TASK DETAILS: Find each line of the material below in which the word "friendly" occurs, and return it.

RECORD EXCERPTS:
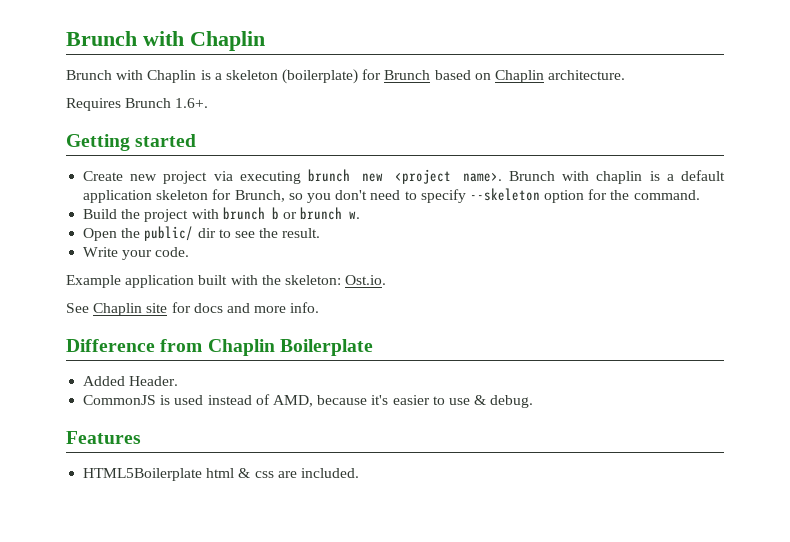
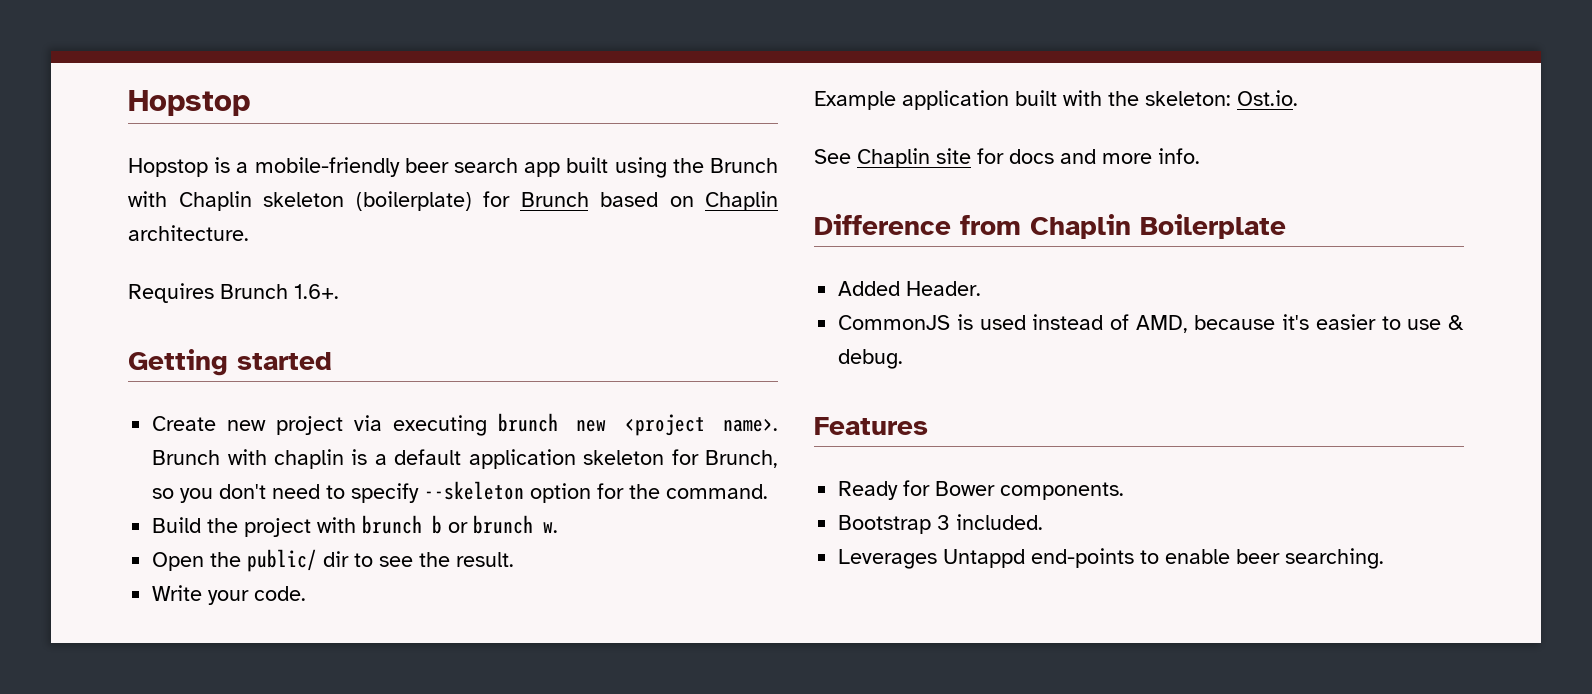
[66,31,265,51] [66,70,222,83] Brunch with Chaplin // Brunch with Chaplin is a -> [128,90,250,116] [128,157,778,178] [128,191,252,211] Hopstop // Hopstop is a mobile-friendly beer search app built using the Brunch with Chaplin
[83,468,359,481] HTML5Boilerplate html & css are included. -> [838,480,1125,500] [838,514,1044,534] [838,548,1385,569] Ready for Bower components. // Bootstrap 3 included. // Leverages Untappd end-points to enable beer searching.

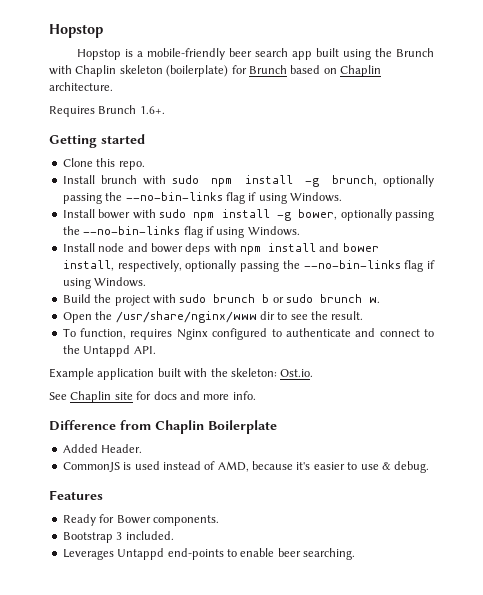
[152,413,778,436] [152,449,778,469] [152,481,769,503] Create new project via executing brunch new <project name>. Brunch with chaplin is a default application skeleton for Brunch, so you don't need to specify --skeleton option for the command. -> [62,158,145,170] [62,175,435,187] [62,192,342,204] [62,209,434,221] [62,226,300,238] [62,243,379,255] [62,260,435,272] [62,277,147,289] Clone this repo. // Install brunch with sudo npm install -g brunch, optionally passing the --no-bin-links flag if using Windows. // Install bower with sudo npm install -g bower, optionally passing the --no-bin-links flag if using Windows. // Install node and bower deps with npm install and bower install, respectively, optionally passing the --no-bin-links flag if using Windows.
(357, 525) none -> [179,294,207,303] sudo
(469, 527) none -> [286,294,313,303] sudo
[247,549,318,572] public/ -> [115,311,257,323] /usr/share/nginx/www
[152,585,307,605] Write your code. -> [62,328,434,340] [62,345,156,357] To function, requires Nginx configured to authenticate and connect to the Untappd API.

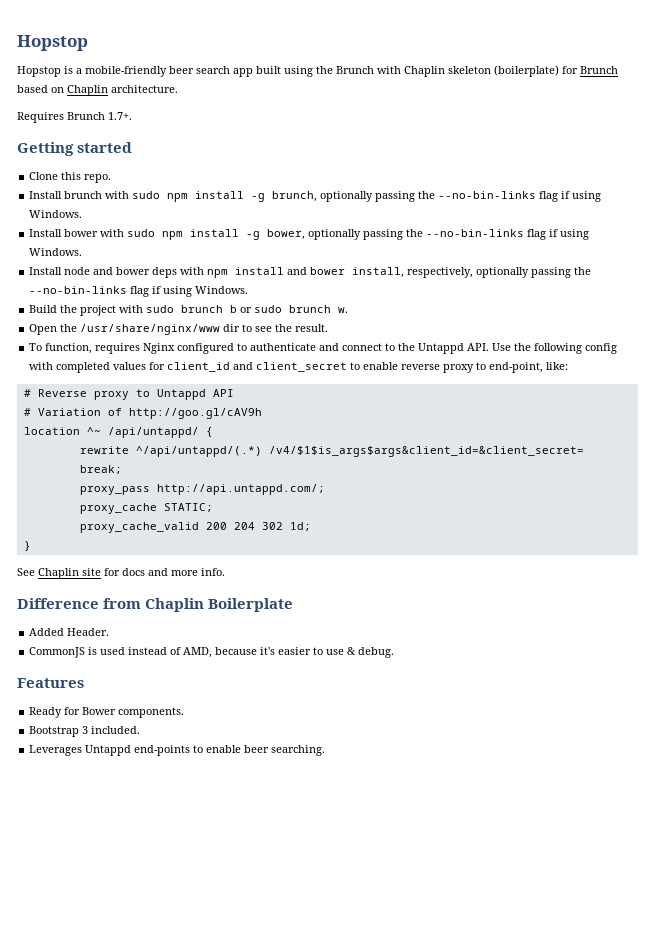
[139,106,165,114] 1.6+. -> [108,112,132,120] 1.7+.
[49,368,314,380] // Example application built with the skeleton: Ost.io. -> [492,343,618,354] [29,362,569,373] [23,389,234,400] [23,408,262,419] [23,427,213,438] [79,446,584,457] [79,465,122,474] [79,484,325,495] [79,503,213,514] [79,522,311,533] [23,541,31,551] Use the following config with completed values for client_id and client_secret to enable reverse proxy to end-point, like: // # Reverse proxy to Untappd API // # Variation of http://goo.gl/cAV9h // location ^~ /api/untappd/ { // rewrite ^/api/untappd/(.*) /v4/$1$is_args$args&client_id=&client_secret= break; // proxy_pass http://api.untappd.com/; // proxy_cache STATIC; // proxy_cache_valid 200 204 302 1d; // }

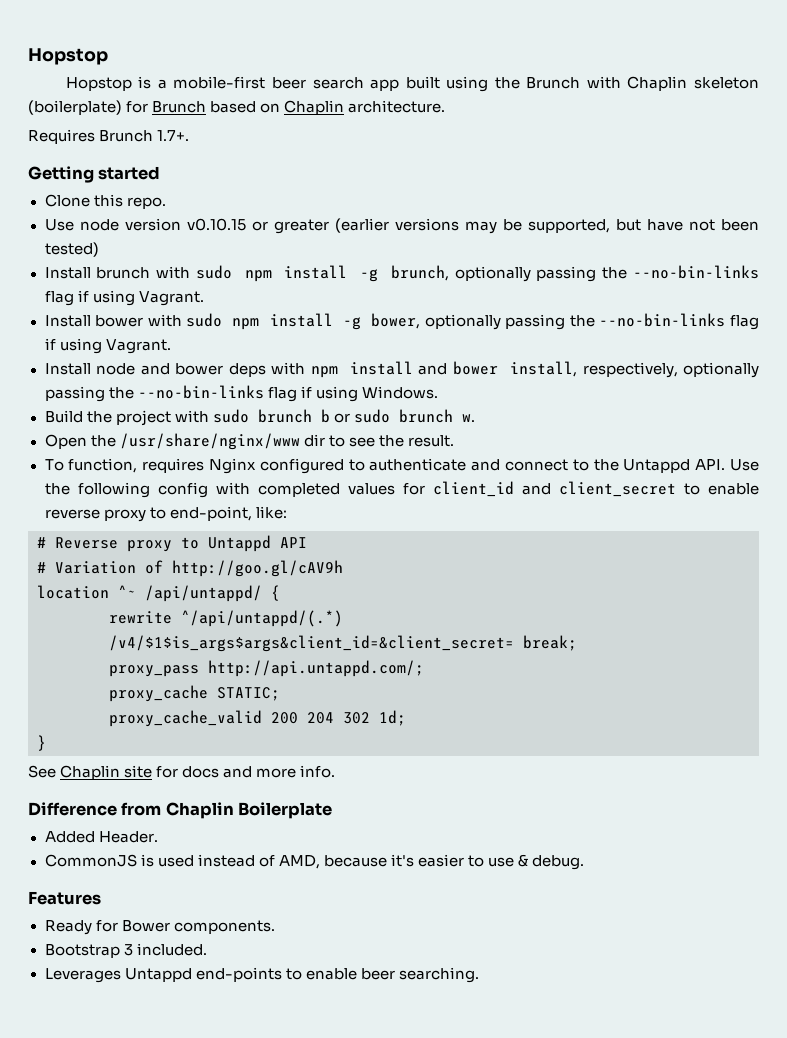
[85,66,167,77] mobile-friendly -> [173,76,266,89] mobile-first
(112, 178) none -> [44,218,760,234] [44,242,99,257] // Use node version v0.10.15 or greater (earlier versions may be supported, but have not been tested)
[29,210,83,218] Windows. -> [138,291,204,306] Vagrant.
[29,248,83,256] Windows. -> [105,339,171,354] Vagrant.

WRITTEN SOLUTION:
[66,31,265,51] [66,70,222,83] Brunch with Chaplin // Brunch with Chaplin is a -> [128,90,250,116] [128,157,778,178] [128,191,252,211] Hopstop // Hopstop is a mobile-friendly beer search app built using the Brunch with Chaplin
[85,66,167,77] mobile-friendly -> [173,76,266,89] mobile-first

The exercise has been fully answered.